For most of my life I have struggled with how I see myself.
I am of the "eager-to-please-puppy" type group of persons for whom identity and self-worth are entirely bound up in making the "Boss" happy.
The "Boss" is anyone who deigns me worth having around. If you demonstrate in some way, that you want me around, I will follow you to the ends of the earth to make you happy.
My sense of who I am is very much about what I think YOU think of me. I have always been inclined to see myself in the mirror of your eyes. The image is distorted of course. The reflection I see, is not really what you see, but I change it to fit according to what I believe you see. I mould myself to fit with how I think you'll best respond. I shape my nature so that we find entente quickly - thus preventing me from being alienated and isolated from you.
And how do I make these assumptions? I sense it - see it - in the hidden languages of eye, movement, unspoken words hanging mid-air, in twitches, touch and smell, taste and tongue. I read the stuff below your spoken words, in the depths, where you think it's hidden - and which it sometimes is - but I try to read it anyway to know where I fit inside that great undercroft of your being.
I am always scanning. Scanning the environment of heart, mind and soul, looking for sound underground. I am sensing my place in your world, in your face; looking at myself in your eyes and judging if that image is worthy or not. Mostly it's been not, over the years, but I'm getting better at not believing my own crap anymore. I'm getting better at the self talk, the self thing....slowly anyway.
It's a terrible curse this you know. Not believing in ones value for itself can be crippling emotionally and I have been to those dark places where it nearly got too much.
As time has moved on, I've gotten better at just accepting who I am as I am without personal judgement and loathing. I am confident now despite lapses in concentration occasionally. My personal faith in God goes a long way in this, but I will admit that my temperament is such that I will always need to seek some kind of validation from other people just as bodies need oxygen to breathe.
Maybe we all need validation. We're all looking for the belief that we are valuable just as we are without judgement or imposition.
Looking for self in the eyes of another is what a lot of us do, sometimes at least. We are all scanning the landscape of our lives and relationships, looking for that which brings us release from the burden of thinking we are not actually good enough - perfect enough - to be here. We primp and preen and do our damnedest to ensure we are "fitting in" with what we think will bring us the most security and happiness.
The truth gets blurred here.
What we want to see in the eyes of another isn't always what actually is. Masks are sometimes there for a reason - to hide what we are really feeling and thinking about the person before us. Some masks are worn to protect that other person from knowing our truth - because we do care about them really, just not the way they expect. Some masks are there to frighten others off because we don't like what we see in their eyes about our own reflection.
When we are brave enough, courageous enough to expose our vulnerability within, our fragility and our hopeless need for love from someone; when we come to them with our defenses down and the bridge extended across the moat inviting them to come inside; when we take off our mask and show ourselves as we really are; when we turn off the scanners and just let the other person be too; THEN we have found ourselves at last.

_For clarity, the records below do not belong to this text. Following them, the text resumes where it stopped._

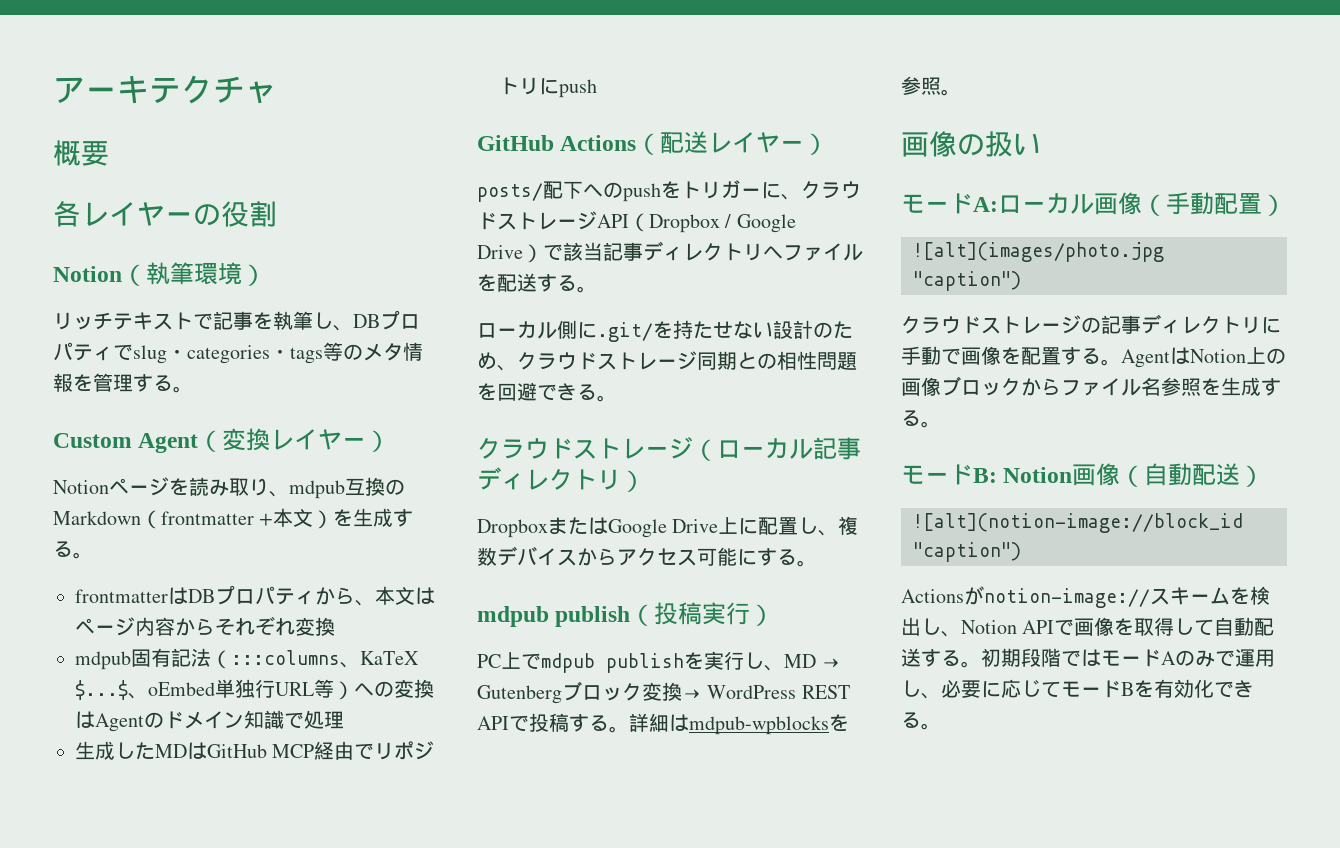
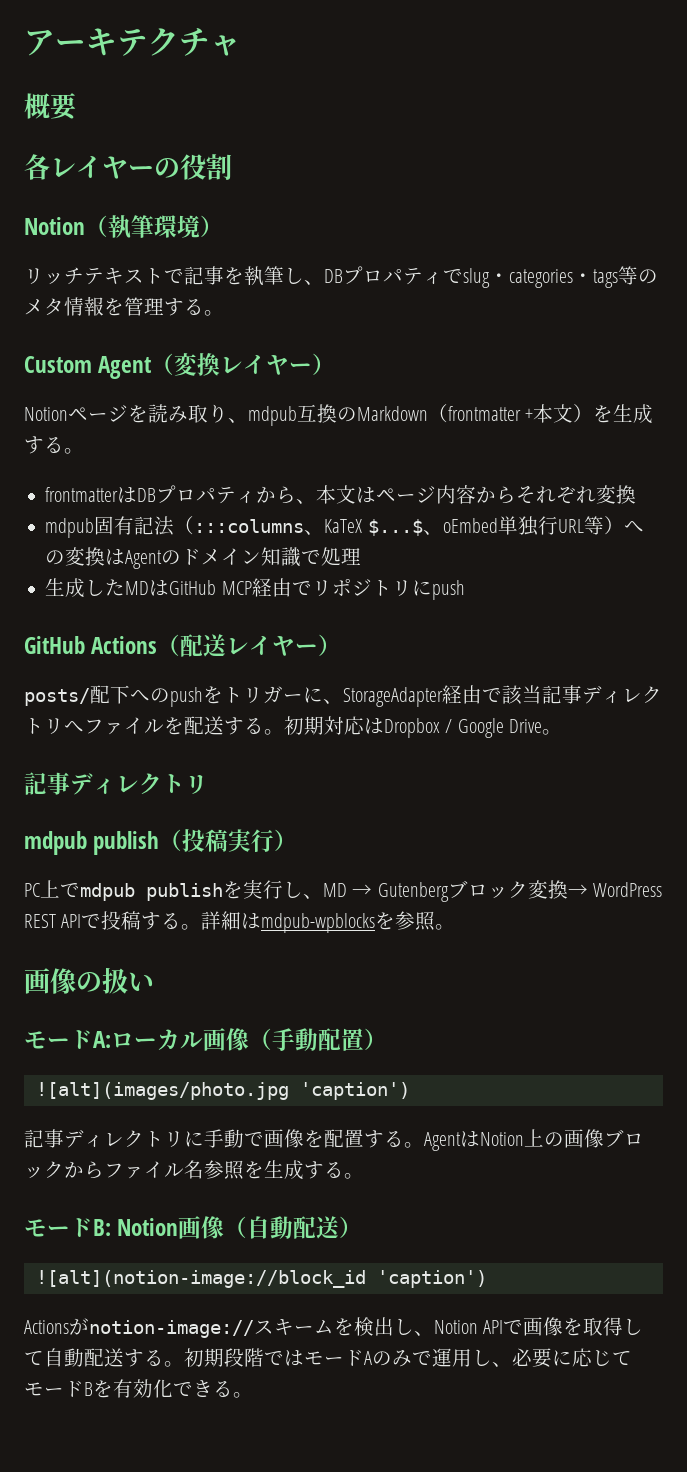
- posts/配下へのpushをトリガーに、クラウドストレージAPI（Dropbox / Google Drive）で該当記事ディレクトリへファイルを配送する。
- ローカル側に.git/を持たせない設計のため、クラウドストレージ同期との相性問題を回避できる。
- クラウドストレージ（ローカル記事ディレクトリ）
- DropboxまたはGoogle Drive上に配置し、複数デバイスからアクセス可能にする。
+ posts/配下へのpushをトリガーに、StorageAdapter経由で該当記事ディレクトリへファイルを配送する。初期対応はDropbox / Google Drive。
+ 記事ディレクトリ
- ![alt](images/photo.jpg "caption")
- クラウドストレージの記事ディレクトリに手動で画像を配置する。
+ ![alt](images/photo.jpg 'caption')
+ 記事ディレクトリに手動で画像を配置する。
- ![alt](notion-image://block_id "caption")
+ ![alt](notion-image://block_id 'caption')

When we are brave enough to risk exposing everything to someone we love, we open the flood-gates of hope.
What we worry about most is when to do this exposing. We won't often risk doing this thing for our beloved especially when we don't see that same willingness to risk, for us, in their eyes. To risk exposing our deepest truth on the mere hope of mutual intimacy and connection is like believing we will win first prize - without a ticket - in the worlds largest lottery.
And so the masks stay on. We struggle uphill, again, perceiving our worth in distorted mirrors and feeling lousy because we can never seem to feel perfect - be perfect - enough.
There isn't an answer to this that isn't spiritual. Finding perfect love comes from a source outside of the human equation. When we seek to know the love of God, we are better able to risk loving other people without needing their validation.
Our deepest spiritual need is to belong to someone, to really belong and to feel connected to the piece of us that seems to be missing. We are all looking for that piece. One day I know we will find it.